ChatGPT o1 full-featured version is launched! Surprisingly, it lost to domestic AI in practical tests?

12/09 2024 571

The gap between domestic AI and OpenAI is not as large as some people claim.

On December 5 local time, OpenAI officially launched two new AI models, ChatGPT's o1 and o1-Pro. The o1 model was actually already used by many before, but it was called o1-preview back then, and only some functions of the o1 model were available. Now that the "preview" tag has been removed, it means the full-featured version of the o1 model has finally been officially launched.

Source: Lei Technology

From simple tests, the full-featured version of the o1 model now supports image and file uploads, whereas before, only text input was allowed, which means multimodal understanding has been added.

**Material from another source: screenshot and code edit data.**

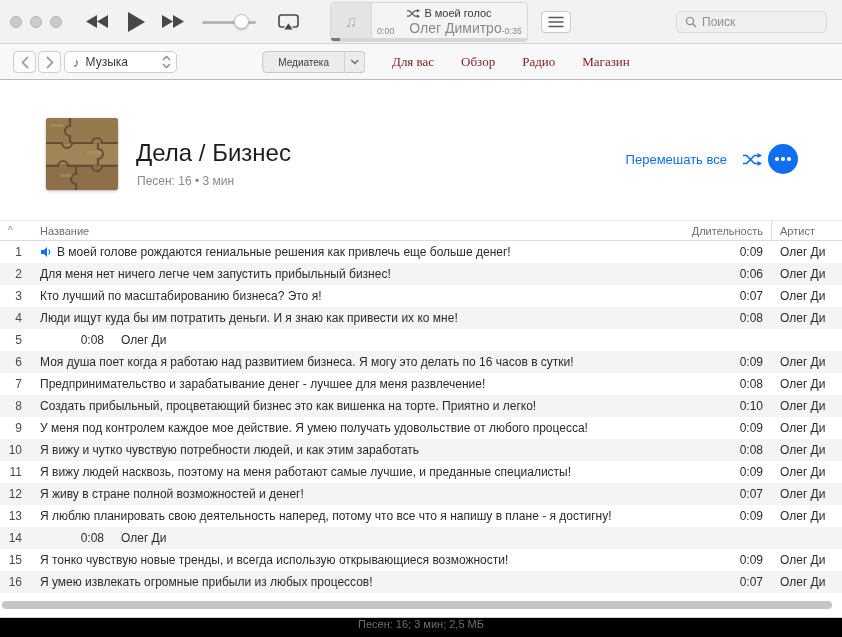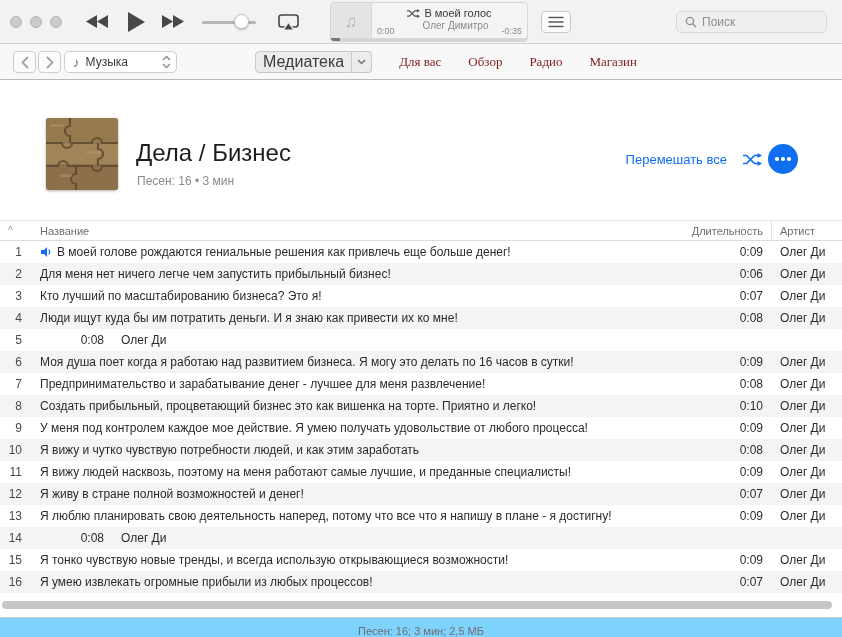--- a/index.html
+++ b/index.html
@@ -30,21 +30,21 @@
   
   .lcd { position:absolute; left:330px; top:2px; width:198px; height:40px;
     background:#f4f4f5; border:1px solid #d7d7d9; border-radius:4px; }
   .lcd-art { position:absolute; left:0; top:0; bottom:0; width:41px;
     background:#e4e4e6; border-right:1px solid #d7d7d9; border-radius:3px 0 0 3px;
     display:flex; align-items:center; justify-content:center; color:#b2b2b6; font-size:17px; }
   .lcd-main { position:absolute; left:41px; right:0; top:0; bottom:0; }
   .lcd-title-row { display:flex; justify-content:center; align-items:center; gap:4px; margin-top:4px;
     font-size:11px; color:#3a3a3c; white-space:nowrap; overflow:hidden; }
   .lcd-shuffle { color:#58585a; display:flex; }
-  .lcd-artist { text-align:center; font-size:10px; color:#8a8a8e; margin-top:1px; white-space:nowrap; overflow:hidden;padding-left:12px; }
+  .lcd-artist { text-align:center; font-size:14px; color:#8a8a8e; margin-top:1px; white-space:nowrap; overflow:hidden;padding-left:12px; }
   .lcd-time-l { position:absolute; left:5px; bottom:5px; font-size:9px; color:#8a8a8e; }
   .lcd-time-r { position:absolute; right:5px; bottom:5px; font-size:9px; color:#8a8a8e; }
   .lcd-progress { position:absolute; left:0; right:0; bottom:0; height:3px; background:#d6d6d8;
     border-radius:0 0 3px 3px; z-index:2; overflow:hidden; }
   .lcd-progress-fill { width:9px; height:100%; background:#77777b; }
 
   .upnext { position:absolute; left:541px; top:11px; width:30px; height:22px;
     background:#fcfcfd; border:1px solid #c8c8ca; border-radius:4px;
     display:flex; align-items:center; justify-content:center; color:#5a5a5e; }
 
@@ -66,21 +66,21 @@
   .media-select { position:absolute; left:64px; top:7px; width:113px; height:22px;
     background:#ffffff; border:1px solid #cfcfd1; border-radius:5px;
     display:flex; align-items:center; padding:0 5px 0 8px; gap:6px; }
   .media-select .note { color:#5f5f63; font-size:13px; }
   .ms-label { flex:1; font-size:12px; color:#3a3a3c; }
   .stepper { color:#8a8a8e; display:flex; }
   .tabs { position:absolute; left:calc(50% + 25px); top:7px; transform:translateX(-50%);
     display:flex; align-items:center; gap:27px; height:22px; }
   .pill { display:flex; height:22px; }
   .pill-main { background:#ececee; border:1px solid #c8c8ca; border-radius:4px 0 0 4px;
-    padding:0 7px; font-size:16px; color:#3c3c3e; display:flex; align-items:center; }
+    padding:0 15px; font-size:10px; color:#3c3c3e; display:flex; align-items:center; }
   .pill-chevron { background:#ececee; border:1px solid #c8c8ca; border-left:none;
     border-radius:0 4px 4px 0; padding:0 5px; display:flex; align-items:center; color:#6e6e73; }
   .tab { font-size:13px; color:#7f1d1d; white-space:nowrap;font-family:Liberation Serif, serif; }
 
   
   .header { position:absolute; top:80px; left:0; right:0; height:140px; background:#ffffff; }
   .artwork { position:absolute; left:46px; top:38px; width:72px; height:72px;
     border-radius:3px; overflow:hidden; box-shadow:0 1px 3px rgba(0,0,0,.3); }
   .pl-title { position:absolute; left:136px; top:59px; font-size:24px; font-weight:400; color:#1d1d1f; }
   .pl-sub { position:absolute; left:137px; top:94px; font-size:12px; color:#8a8a8e; }
@@ -104,22 +104,22 @@
   .trow { display:flex; align-items:center; height:22px; font-size:12px; color:#2b2b2d; background:#ffffff; }
   .trow.alt { background:#f4f4f6; }
   .trow .vdiv { background:transparent; }
   .trow .c-num { color:#4a4a4e; }
   .speaker { color:var(--accent,#0f6ff0); display:flex; margin-right:5px; flex-shrink:0; }
 
   
   .hscroll { position:absolute; left:2px; top:601px; width:830px; height:8px;
     background:#c6c6c8; border-radius:4px; }
   .statusbar { position:absolute; left:0; right:0; bottom:0; height:20px;
-    background:#7dd3fc; border-top:1px solid #cfcfd1;
-    display:flex; align-items:flex-end; justify-content:center; font-size:11px; color:#6e6e73; }
+    background:#000000; border-top:1px solid #cfcfd1;
+    display:flex; align-items:flex-start; justify-content:center; font-size:11px; color:#6e6e73; }
 </style>
 </head>
 <body>
 
 <div class="window">
 
   <div class="topbar">
     <div class="traffic">
       <span class="light"></span>
       <span class="light"></span>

However, the web search function is still not available, which is somewhat disappointing.

Regarding the improvements of the full-featured o1 version, OpenAI's CEO Altman presented a comparison using a simple bar chart: It can be seen that o1 performs significantly better than o1-preview in the fields of mathematical reasoning and programming, with an improvement of around 50%. However, in scientific research tests, the performance of o1 compared to o1-preview shows limited improvement.

Source: OpenAI

Considering that the o1 model can be used without additional cost, it is still a great deal for users in need. However, OpenAI's true intention is not just the free upgrade to o1; the all-new o1-pro is the main event. To use o1-pro, however, users must subscribe to the new $200 package, which is currently the most expensive subscription option in the AI field for individual users.

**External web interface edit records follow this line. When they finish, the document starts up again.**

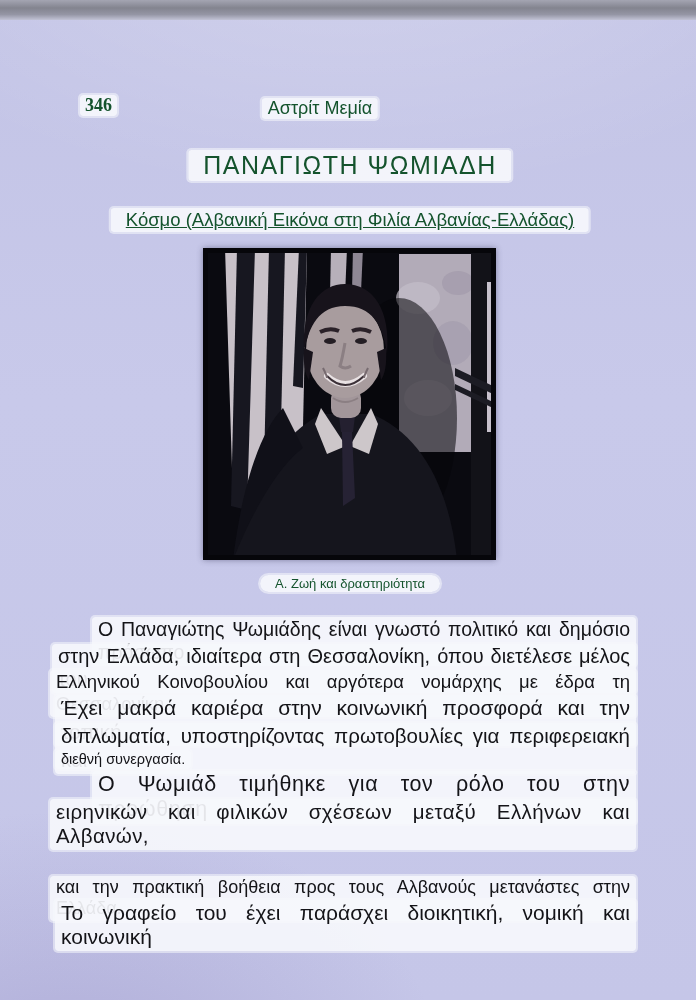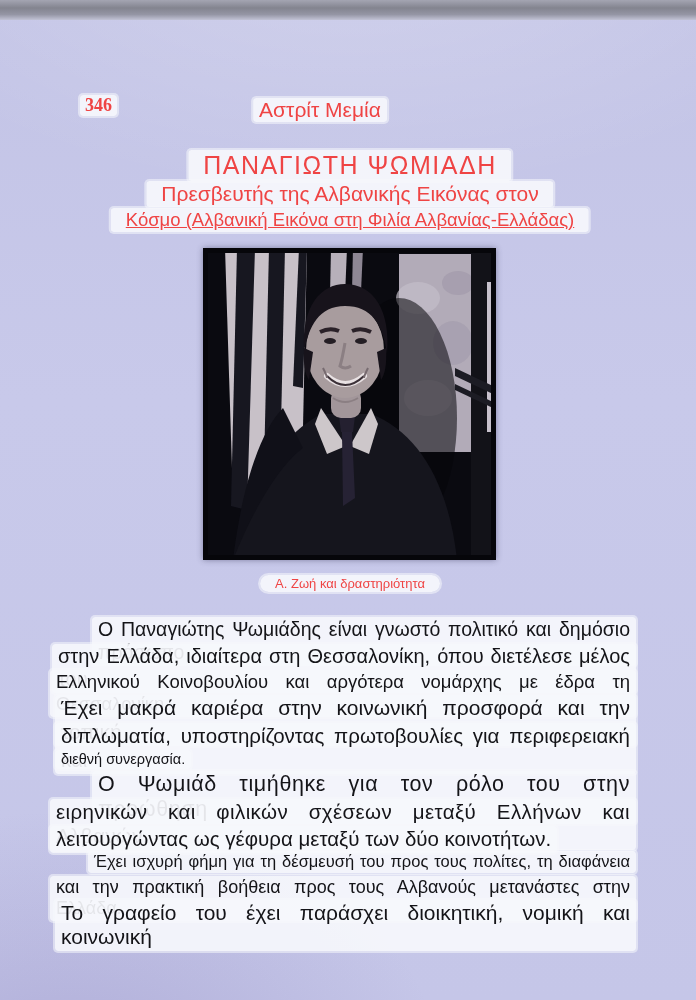--- a/index.html
+++ b/index.html
@@ -16,30 +16,30 @@
       linear-gradient(180deg,#c3c4e6 0%, #c8c9ea 40%, #c5c6e8 100%);
   }
   .top-band{
     position:absolute;left:0;top:0;width:696px;height:20px;
     background:linear-gradient(180deg,#a4a5b2 0%, #83848f 40%, #9495a4 72%, #c1c2d5 100%);
   }
   .hl{
     background:rgba(246,247,252,.92);
     border-radius:3px;
     box-shadow:0 0 0 2px rgba(246,247,252,.55);
-    color:#ef4444;
+    color:#14532d;
   }
   .pagenum{
     position:absolute;left:80px;top:95px;
     font-family:"Liberation Serif", serif;
     font-weight:bold;font-size:18px;padding:0 5px;
   }
   .runhead{
     position:absolute;left:320px;top:98px;transform:translateX(-50%);
-    font-size:21px;padding:0 6px;white-space:nowrap;
+    font-size:18px;padding:0 6px;white-space:nowrap;
   }
   .ctr{
     position:absolute;left:350px;transform:translateX(-50%);
     white-space:nowrap;padding:1px 15px;
   }
   .title{top:150px;font-size:25px;letter-spacing:1.5px;margin:0;font-weight:normal;}
   .sub1{top:181px;font-size:21px;}
   .sub2{top:208px;font-size:18.5px;text-decoration:underline;}
   .heading{top:575px;font-size:13px;border-radius:11px;}
   .photo{
@@ -71,21 +71,20 @@
 </head>
 <body>
 
 <div class="page">
   <div class="top-band"></div>
 
   <div class="pagenum hl">346</div>
   <div class="runhead hl">Αστρίτ Μεμία</div>
 
   <h1 class="ctr title hl">ΠΑΝΑΓΙΩΤΗ ΨΩΜΙΑΔΗ</h1>
-  <div class="ctr sub1 hl">Πρεσβευτής της Αλβανικής Εικόνας στον</div>
   <div class="ctr sub2 hl">Κόσμο (Αλβανική Εικόνα στη Φιλία Αλβανίας-Ελλάδας)</div>
 
   <div class="photo">
     <svg width="293" height="312" viewBox="0 0 293 312" xmlns="http://www.w3.org/2000/svg">
 
       <rect x="0" y="0" width="293" height="312" fill="#0a0a10"></rect>
 
       <rect x="196" y="6" width="76" height="198" fill="#b2abb8"></rect>
       <ellipse cx="215" cy="50" rx="22" ry="16" fill="#c3bdc9" opacity="0.7"></ellipse>
       <ellipse cx="250" cy="95" rx="20" ry="22" fill="#a29bab" opacity="0.6"></ellipse>
@@ -146,17 +145,15 @@
   <div class="ctr heading hl">Α. Ζωή και δραστηριότητα</div>
 
   <div class="line just hl b1">Ο Παναγιώτης Ψωμιάδης είναι γνωστό πολιτικό και δημόσιο πρόσωπο</div>
   <div class="line just hl b2">στην Ελλάδα, ιδιαίτερα στη Θεσσαλονίκη, όπου διετέλεσε μέλος του</div>
   <div class="line just hl b3">Ελληνικού Κοινοβουλίου και αργότερα νομάρχης με έδρα τη Θεσσαλονίκη.</div>
   <div class="line just hl b4">Έχει μακρά καριέρα στην κοινωνική προσφορά και την τοπική</div>
   <div class="line just hl b5">διπλωματία, υποστηρίζοντας πρωτοβουλίες για περιφερειακή και</div>
   <div class="line nf  hl b6">διεθνή συνεργασία.</div>
   <div class="line just hl b7">Ο Ψωμιάδ τιμήθηκε για τον ρόλο του στην προώθηση</div>
   <div class="line just hl b8">ειρηνικών και φιλικών σχέσεων μεταξύ Ελλήνων και Αλβανών,</div>
-  <div class="line nf  hl b9">λειτουργώντας ως γέφυρα μεταξύ των δύο κοινοτήτων.</div>
-  <div class="line just hl b10">Έχει ισχυρή φήμη για τη δέσμευσή του προς τους πολίτες, τη διαφάνεια</div>
   <div class="line just hl b11">και την πρακτική βοήθεια προς τους Αλβανούς μετανάστες στην Ελλάδα.</div>
   <div class="line just hl b12">Το γραφείο του έχει παράσχει διοικητική, νομική και κοινωνική</div>
 </div>
 
 </body></html>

From the performance comparison chart provided by OpenAI, it can be seen that o1-pro does show some improvement over o1, but the margin of improvement is not significant. For ordinary users, the o1 model is fully capable of meeting daily needs, and there is no need to subscribe to the $200 package for o1-pro.

Of course, the $200 package offers more than just o1-pro; it also includes unlimited access to the o1 model and advanced voice functions (o1-pro is not included, and there is likely still a usage limit). If you find the question quota for o1 insufficient, the $200 package is the only option for individual users.

Since new models have been launched, testing them is a must. Lei Technology's test this time mainly focused on the multimodal capabilities of the full-featured o1 version, and two domestic AIs, kimi and ERNIE Bot, were also invited to participate as friends.

The full-featured o1 version is not "invincible" in practical tests

The o1 model excels in advanced reasoning in mathematics and other fields, so let's start with its strengths. Here is a relatively easy math problem:

Assume a company produces a certain commodity, and the relationship between production cost and output is C(x) = 3x^2 - 2x + 5 (in ten thousand yuan), where x is the output (in thousands of units). The market price and output relationship is P(x) = 50 - 0.5x (in ten thousand yuan per thousand units). 1. Find the total profit function L(x) for the company when producing x thousand units of the commodity. 2. Determine how many thousand units the company should produce to achieve maximum profit and calculate the maximum profit.

First, let's look at the answers from domestic AIs:

kimi

ERNIE Bot

Both domestic AIs gave the same answer: 1.8814 million yuan. Now let's see ChatGPT-o1's answer.

o1

The answer given by the o1 model is also 1.8814 million yuan, which is consistent with the standard answer to the problem. All three AIs passed the test. However, from the screenshots of their answers, one can see the differences. The o1 model shows a lot of calculation processes, making it easier for users to check the correctness of the reasoning.

This is also related to the primary use of the o1 model, which is essentially designed for scientific research and other purposes. Therefore, when presenting answers, it places more emphasis on the reasoning process and correctness rather than just outputting the correct answer.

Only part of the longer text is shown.